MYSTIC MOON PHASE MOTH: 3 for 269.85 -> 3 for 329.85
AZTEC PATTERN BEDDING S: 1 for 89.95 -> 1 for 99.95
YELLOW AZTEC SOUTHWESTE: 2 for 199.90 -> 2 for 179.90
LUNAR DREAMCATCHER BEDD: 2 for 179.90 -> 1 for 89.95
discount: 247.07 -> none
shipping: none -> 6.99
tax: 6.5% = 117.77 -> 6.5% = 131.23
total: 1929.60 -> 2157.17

⁂

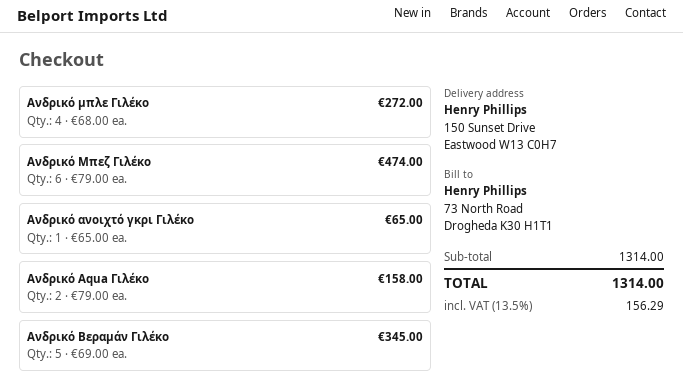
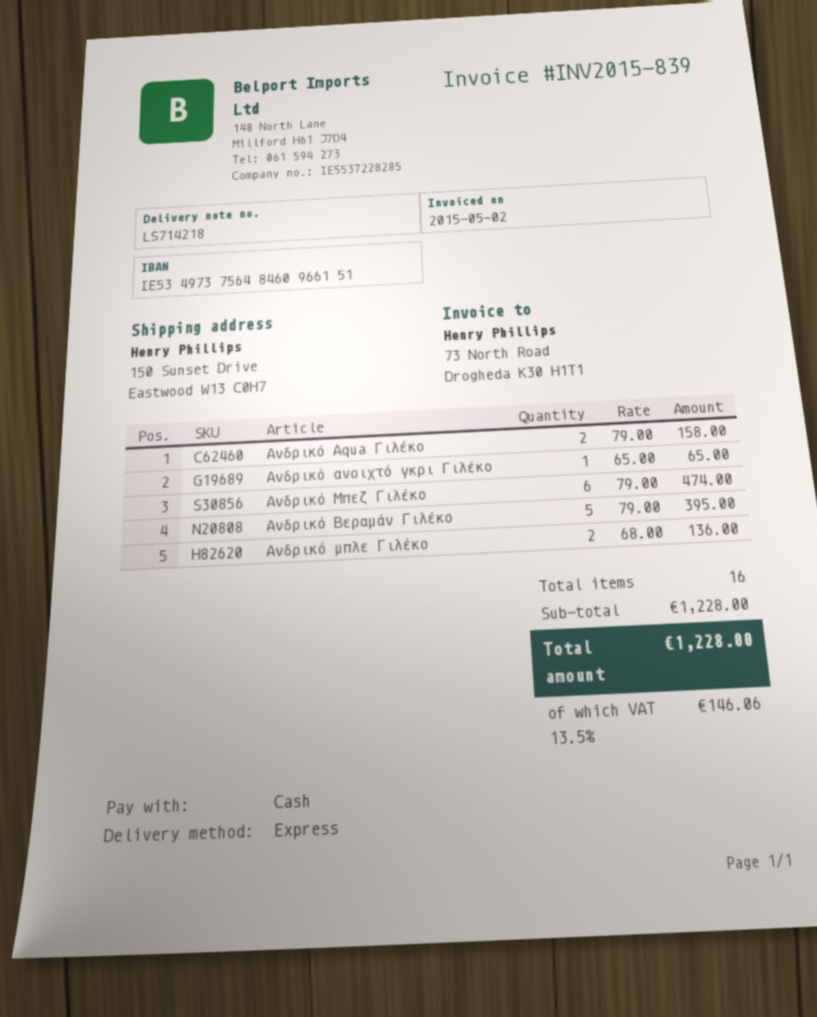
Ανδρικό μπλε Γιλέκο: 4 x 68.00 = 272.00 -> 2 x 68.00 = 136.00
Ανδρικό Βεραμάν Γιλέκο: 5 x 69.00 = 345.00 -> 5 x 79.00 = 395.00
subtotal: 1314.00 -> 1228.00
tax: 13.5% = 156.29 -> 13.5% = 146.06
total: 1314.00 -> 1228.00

⁂

• Required action: Where does the word "AZTEC" occur in the data? Copy every line that has it.

• Result below:
AZTEC PATTERN BEDDING S: 1 for 89.95 -> 1 for 99.95
YELLOW AZTEC SOUTHWESTE: 2 for 199.90 -> 2 for 179.90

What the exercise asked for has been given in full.